RECORDS FOR PROCESSING:
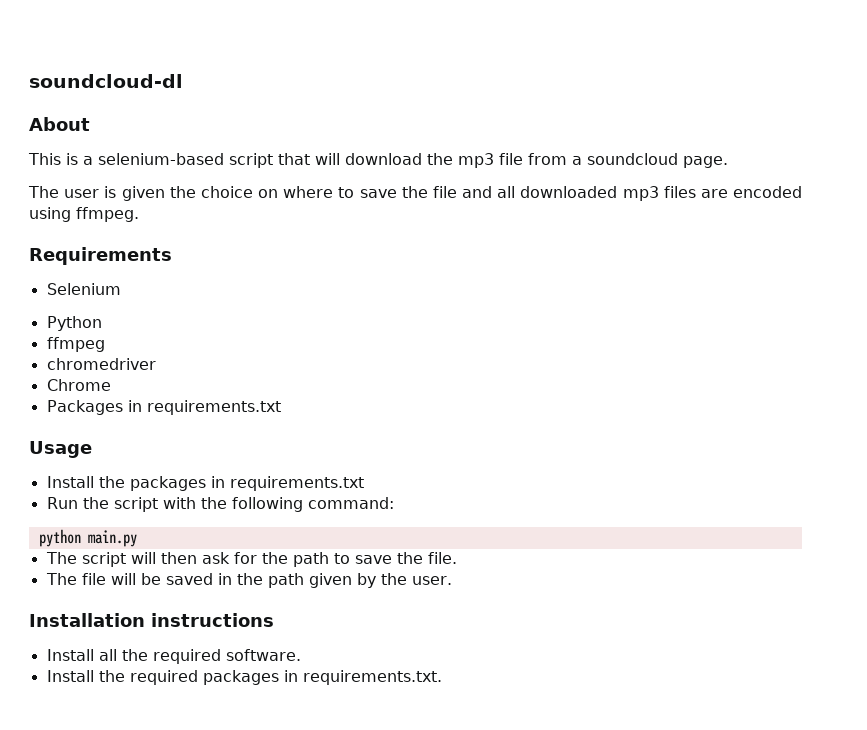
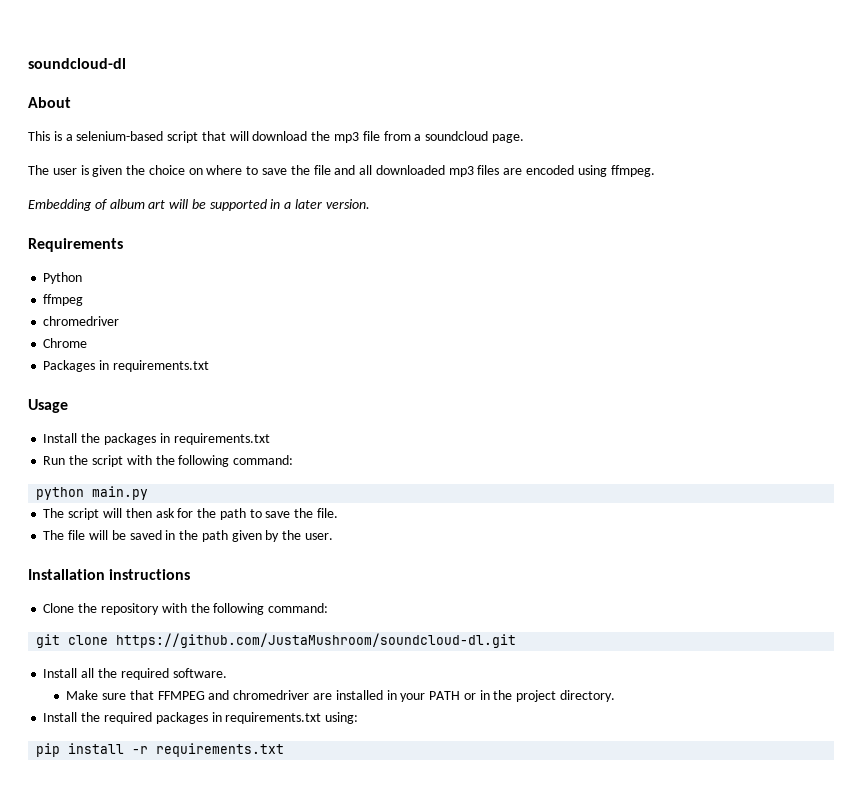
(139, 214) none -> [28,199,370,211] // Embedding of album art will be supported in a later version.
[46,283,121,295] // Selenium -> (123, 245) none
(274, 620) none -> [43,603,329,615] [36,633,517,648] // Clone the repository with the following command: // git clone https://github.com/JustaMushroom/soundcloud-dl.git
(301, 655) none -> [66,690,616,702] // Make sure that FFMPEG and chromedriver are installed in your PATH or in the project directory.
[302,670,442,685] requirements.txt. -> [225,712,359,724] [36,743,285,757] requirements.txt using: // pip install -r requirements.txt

---

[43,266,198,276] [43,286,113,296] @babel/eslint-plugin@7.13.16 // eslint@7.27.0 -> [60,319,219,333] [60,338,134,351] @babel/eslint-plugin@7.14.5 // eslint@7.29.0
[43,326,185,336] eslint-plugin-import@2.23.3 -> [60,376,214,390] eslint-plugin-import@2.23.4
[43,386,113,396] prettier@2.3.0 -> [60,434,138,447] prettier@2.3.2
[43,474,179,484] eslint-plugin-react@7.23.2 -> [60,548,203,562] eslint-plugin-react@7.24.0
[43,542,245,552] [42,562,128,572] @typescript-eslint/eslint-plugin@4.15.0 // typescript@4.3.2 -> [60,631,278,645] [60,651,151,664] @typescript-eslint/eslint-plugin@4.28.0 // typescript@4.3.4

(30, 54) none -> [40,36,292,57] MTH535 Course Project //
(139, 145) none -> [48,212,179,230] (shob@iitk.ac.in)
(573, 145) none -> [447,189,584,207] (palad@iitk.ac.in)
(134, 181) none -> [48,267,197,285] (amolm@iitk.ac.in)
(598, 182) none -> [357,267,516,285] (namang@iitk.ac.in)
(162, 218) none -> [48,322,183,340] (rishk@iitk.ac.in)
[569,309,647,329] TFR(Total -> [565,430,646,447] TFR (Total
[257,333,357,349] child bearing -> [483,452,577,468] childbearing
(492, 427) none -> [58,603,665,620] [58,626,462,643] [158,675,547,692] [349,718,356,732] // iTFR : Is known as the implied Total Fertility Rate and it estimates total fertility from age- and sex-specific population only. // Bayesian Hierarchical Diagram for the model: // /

...

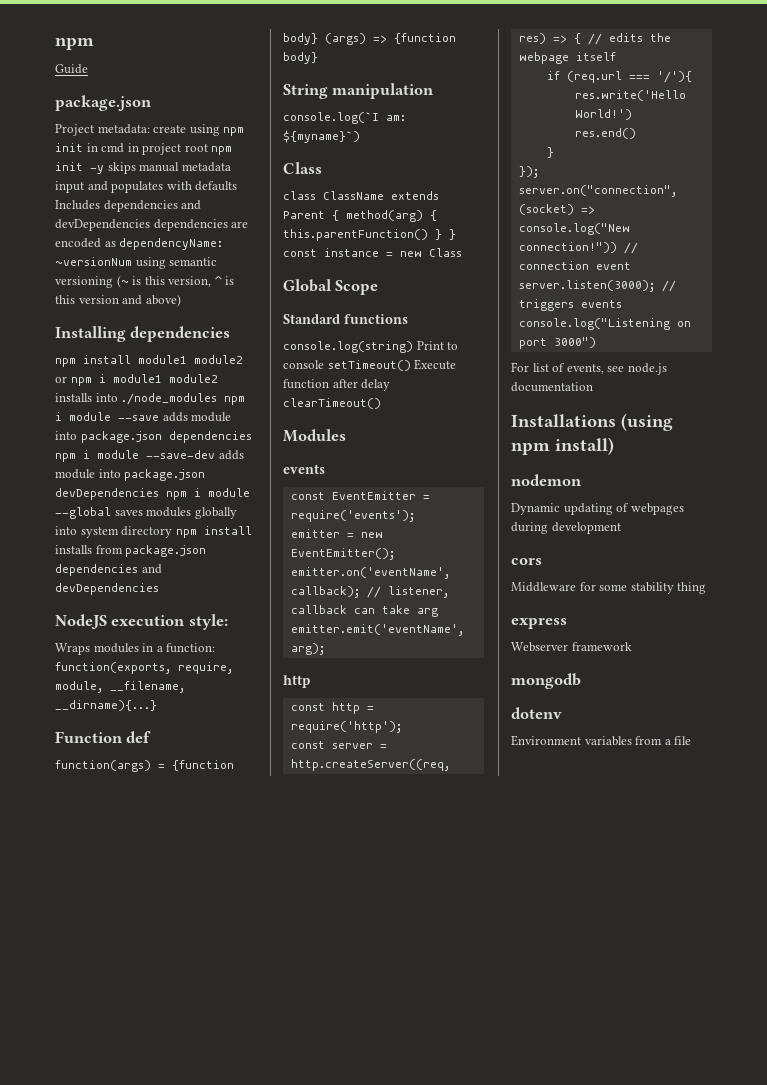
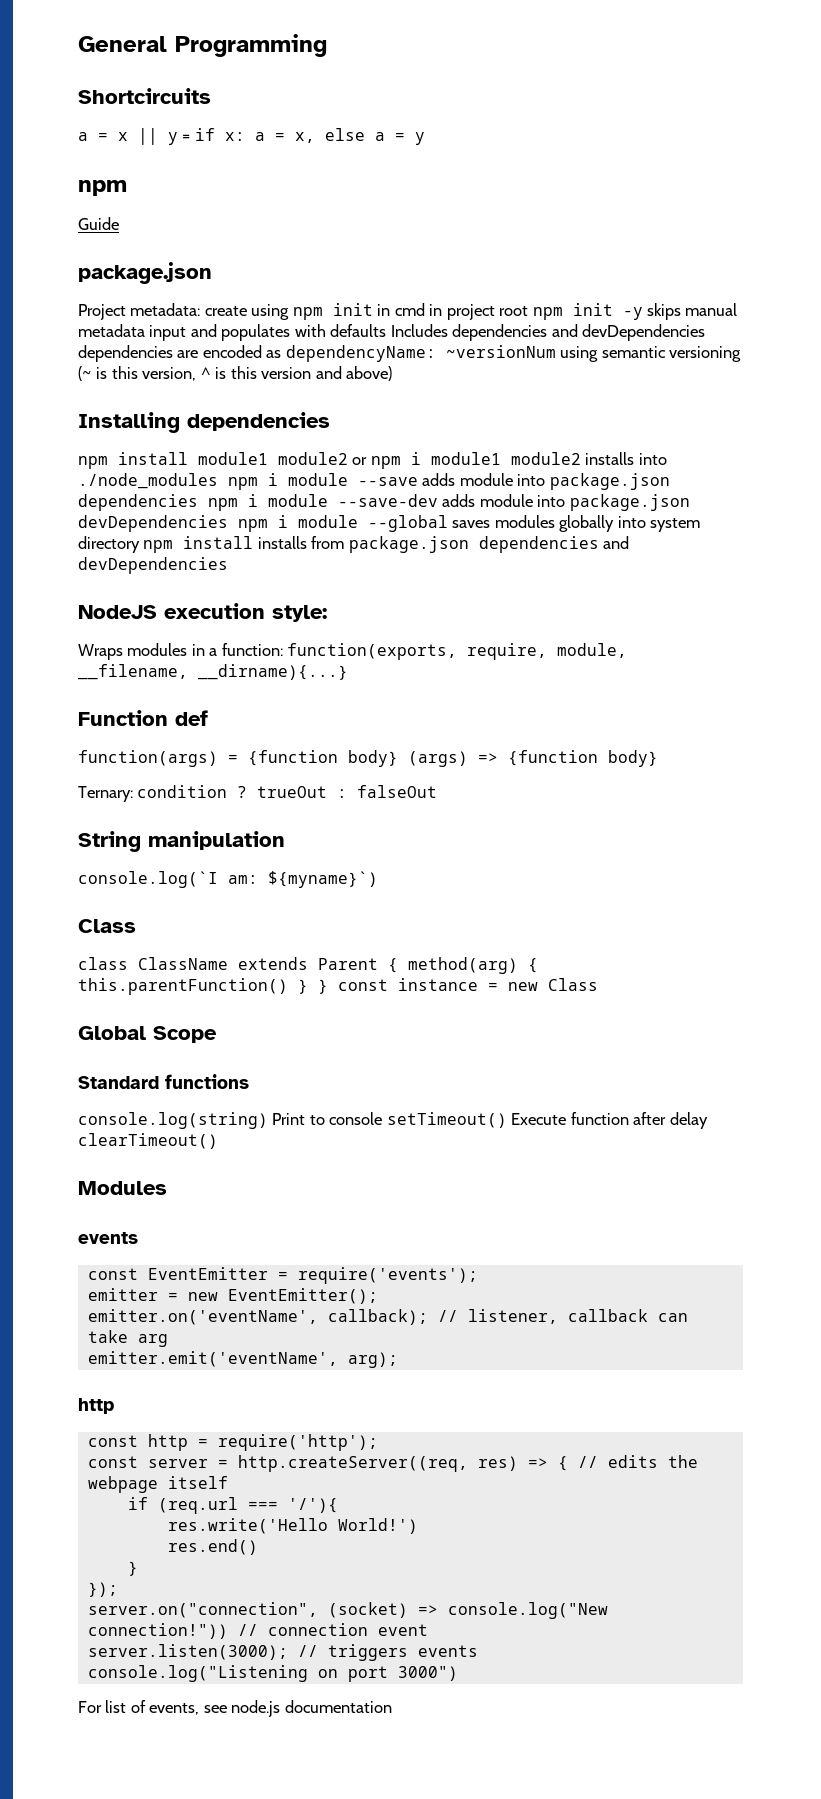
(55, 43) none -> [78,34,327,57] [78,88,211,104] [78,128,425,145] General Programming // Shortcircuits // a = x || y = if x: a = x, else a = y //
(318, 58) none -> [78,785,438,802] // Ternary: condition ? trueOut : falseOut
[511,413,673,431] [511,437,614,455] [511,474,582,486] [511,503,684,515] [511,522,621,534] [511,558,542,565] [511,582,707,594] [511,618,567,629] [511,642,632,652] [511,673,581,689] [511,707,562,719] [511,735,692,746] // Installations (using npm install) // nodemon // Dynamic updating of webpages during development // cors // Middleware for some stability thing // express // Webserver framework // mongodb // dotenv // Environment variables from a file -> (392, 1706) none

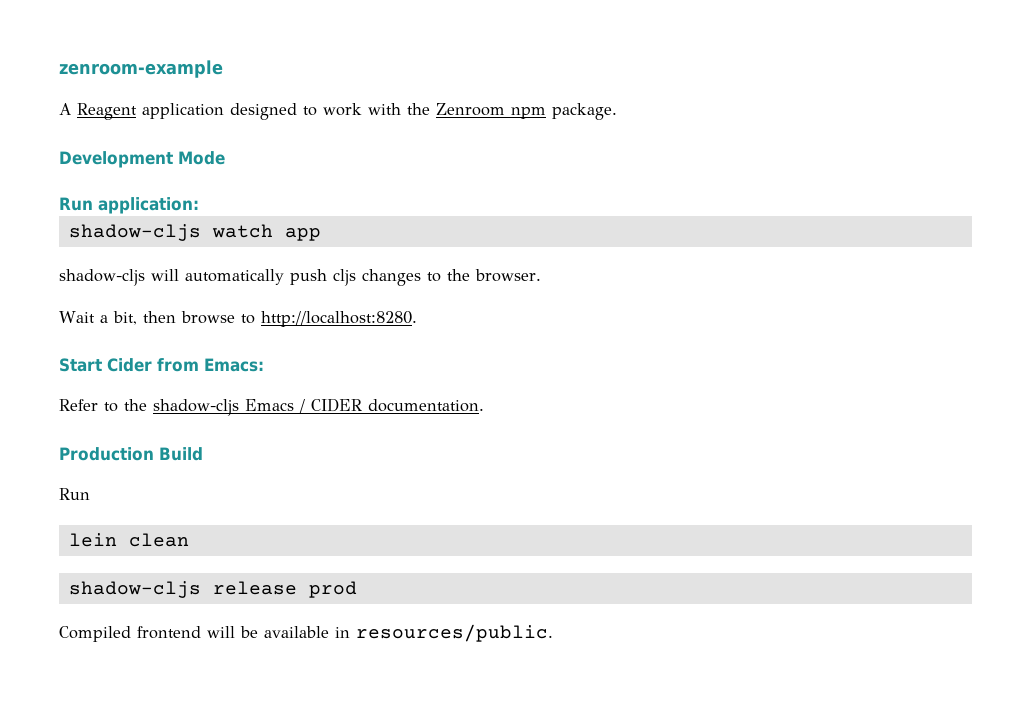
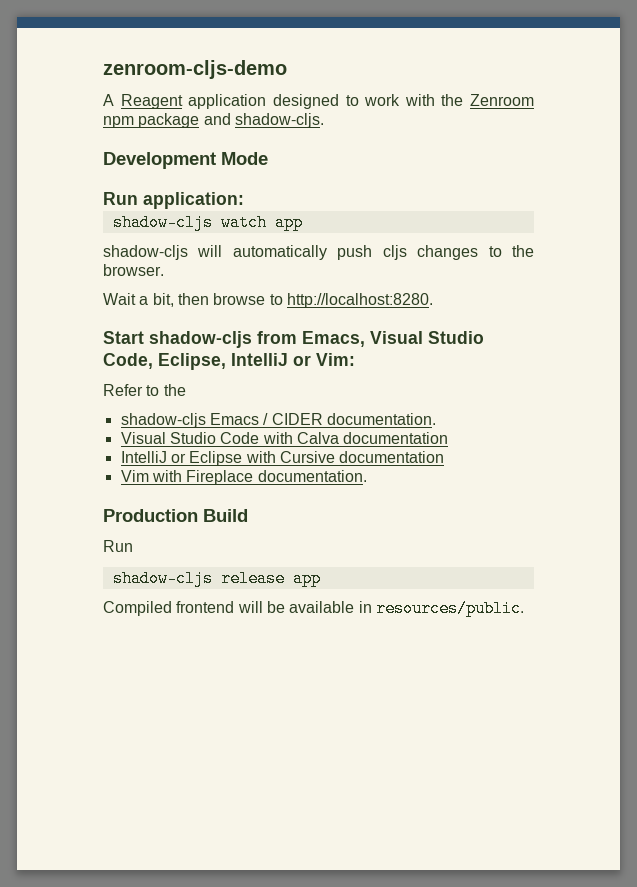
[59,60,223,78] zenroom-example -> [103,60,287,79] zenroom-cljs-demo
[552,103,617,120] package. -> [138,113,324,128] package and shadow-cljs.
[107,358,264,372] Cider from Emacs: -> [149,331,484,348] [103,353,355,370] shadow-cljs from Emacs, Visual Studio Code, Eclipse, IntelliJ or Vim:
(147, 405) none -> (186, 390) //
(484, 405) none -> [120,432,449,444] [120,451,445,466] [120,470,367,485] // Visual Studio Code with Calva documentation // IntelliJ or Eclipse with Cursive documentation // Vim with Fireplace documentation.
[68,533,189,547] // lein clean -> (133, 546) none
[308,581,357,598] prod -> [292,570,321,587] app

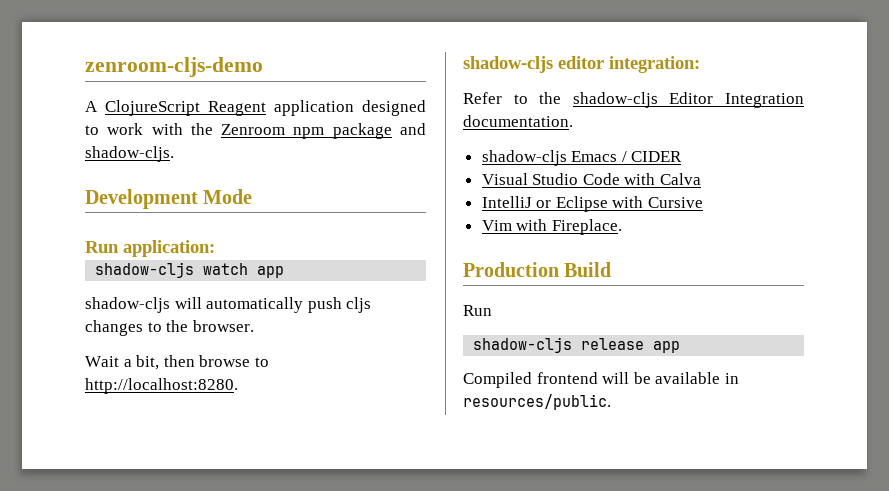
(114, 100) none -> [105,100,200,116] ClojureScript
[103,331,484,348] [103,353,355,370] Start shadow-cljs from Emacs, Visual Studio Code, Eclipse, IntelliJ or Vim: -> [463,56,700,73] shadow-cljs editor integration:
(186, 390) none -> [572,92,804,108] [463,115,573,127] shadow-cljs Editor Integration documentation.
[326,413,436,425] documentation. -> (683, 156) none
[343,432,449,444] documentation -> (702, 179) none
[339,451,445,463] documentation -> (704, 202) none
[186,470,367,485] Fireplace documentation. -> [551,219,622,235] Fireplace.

HOW TO COMPLETE THIS TASK: From the records above, transcribe without alteration every line from the one with "[46,283,121,295] // Selenium" to the one with "[302,670,442,685] requirements.txt. ->", inclusive.

EXPECTED ANSWER:
[46,283,121,295] // Selenium -> (123, 245) none
(274, 620) none -> [43,603,329,615] [36,633,517,648] // Clone the repository with the following command: // git clone https://github.com/JustaMushroom/soundcloud-dl.git
(301, 655) none -> [66,690,616,702] // Make sure that FFMPEG and chromedriver are installed in your PATH or in the project directory.
[302,670,442,685] requirements.txt. -> [225,712,359,724] [36,743,285,757] requirements.txt using: // pip install -r requirements.txt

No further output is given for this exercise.